CarraPure Lux (Lambda Carrageenan)                   $40.00 / lb

CarraPure FlexiGel (Gum blend)                               $32.00 / lb

H-Gell (High Acyl Gellan)                                              $52.00 / lb

L-Gell (Low Acyl Gellan)                                                $55.00 / lb

PureXan (Xanthan Gum)                                                $18.00 / lb

AlkaGel (Konjac Gum)                                                     $24.00 / lb

PureAlgin (Sodium Alginate)                                       $20.00 / lb

PureLBG (RefinedLocust Bean Gum)                         $50.00 / lb

PureGuar (Guar Gum)                                                      $18.00 / lb

Crispy Duck Threads, and also another duck dish

Sometimes, the lack of planning is required.

Opportunity stared me in the eye when I saw fresh grade A ducks in the nearby grocery store. I didn’t have any well thought out plan on what to do with it. I just wanted to cook it. So I bought it.

As soon as I got in the lab, ideas started coming. First, separate the breast and leg. I decided to brine the breasts in a hoisin and water mixture. The legs were to be cooked confit, though, I didn’t really know what to do with it after. As for the bones, well, the obvious was to roast and make a sauce base.

After the ducks have been cured and cooked, I still didn’t know what to do. The usual would be to sear it and crisp it up, but I didn’t want to do exactly that. Then I remembered one of the presentations from ICC that had beef threads. From that came the duck threads (legs were cooked sous vide @ 82c for 6 hours; butter and garlic in the bag).

Here is the breast. Cooked for 30 minutes in a convection oven at 80c. The sauce was made by reducing the base, and adding orange zest and ginger 30 minutes before its done. As a final step, the sauce is strained then passed through the sonicprep to properly emulsify. Garnished with scallions and ginger. The flavours are a definite play on Chinese Peking Duck



Here are the threads. Drizzled with toasted sesame oil, sesame seeds, lavender honey, dried lavender blossoms, and wakame powder.


Delicious bi-products (beef fat, tendon, and meat trimmings)

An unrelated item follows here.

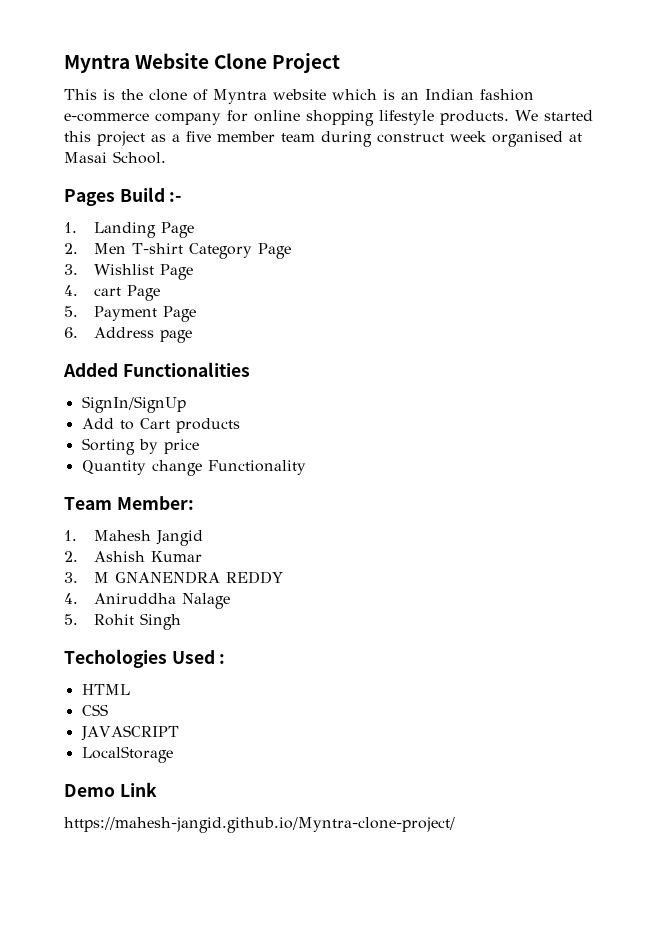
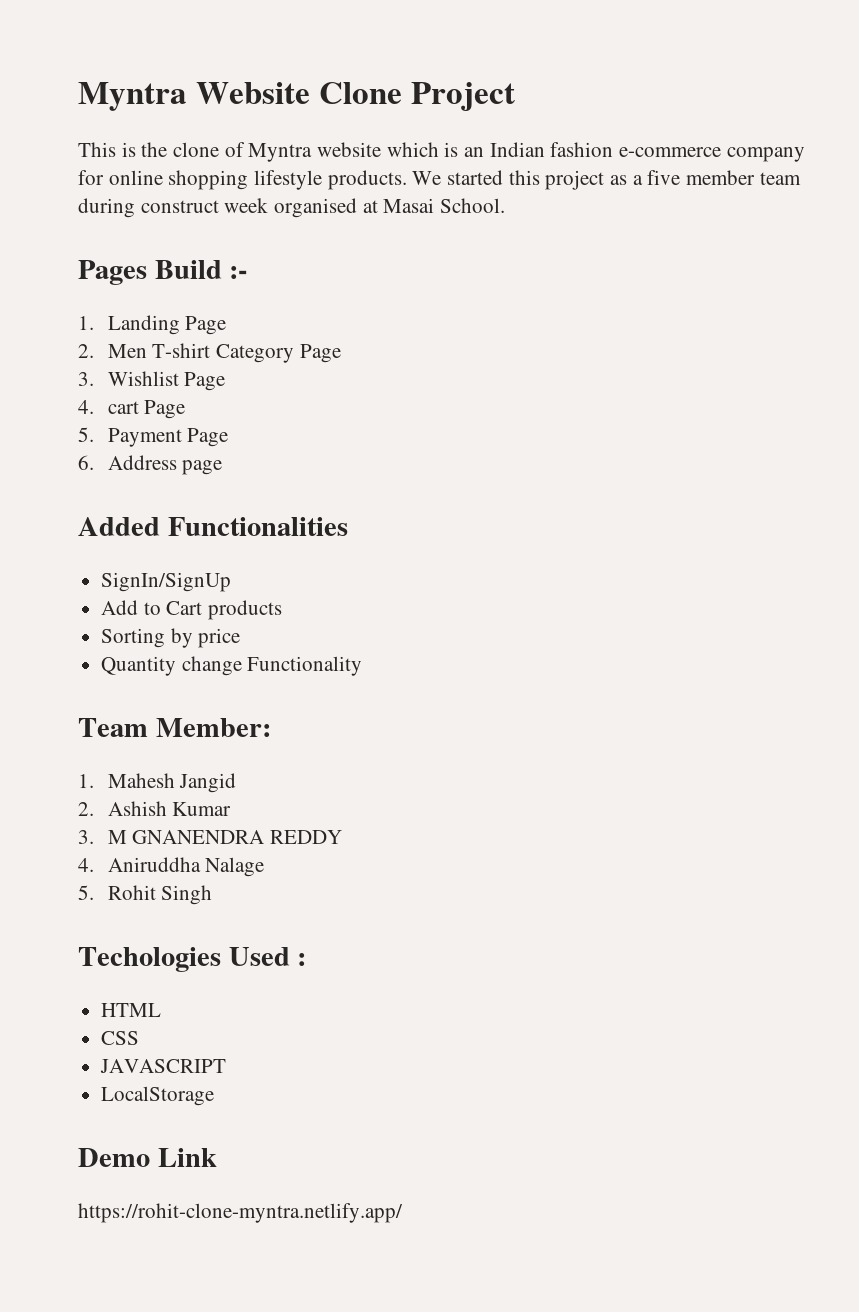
[64,817,455,833] https://mahesh-jangid.github.io/Myntra-clone-project/ -> [78,1203,403,1223] https://rohit-clone-myntra.netlify.app/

Everytime we make beef/veal stock, don’t you feel that all those edible bits and pieces from the animal are actually quite delicious? Yet, not may restaurants serve them. In Asia, these things are always used up! In pho for example, they’ll serve the bowl with some tendons. In Philippines, the fat around the bones is something people fight for. I suppose it’s not a widely coveted item here in Canada. 

Anyway, here’s my rendition of all the unwanted bits and pieces. After making a stock, I collected all the bits and pressed it into a mold and added some salt, pepper and other spices. Essentially making a terrine and letting it set overnight. Afterwards, slice it up, bread it, and fry it. It’s crazy delicious, but extremely rich. Especially if you get a piece with more fat. Sriracha is just something that balances it.

Nothing Food-Lab-ish about it. Just sinful cooking. 



Crisp veal tongue, enoki, and over reduction

This recipe is perhaps one of the few where, in my opinion, sous vide is not the ideal cooking method. Though, it may be as simple as me doing it wrong. I just found that when comparing the traditionally braised tongue vs the sous vide one, the sous vide kept too much of the gamy flavour. 

The reduction was first semi reduced (the only reason for doing this is so that the amount will fit into the centrifuge vials), then centrifuged to remove the solids. Once clear, its reduced until it’s really really sticky. Finished with some aged balsamic, cassis, and seasoning.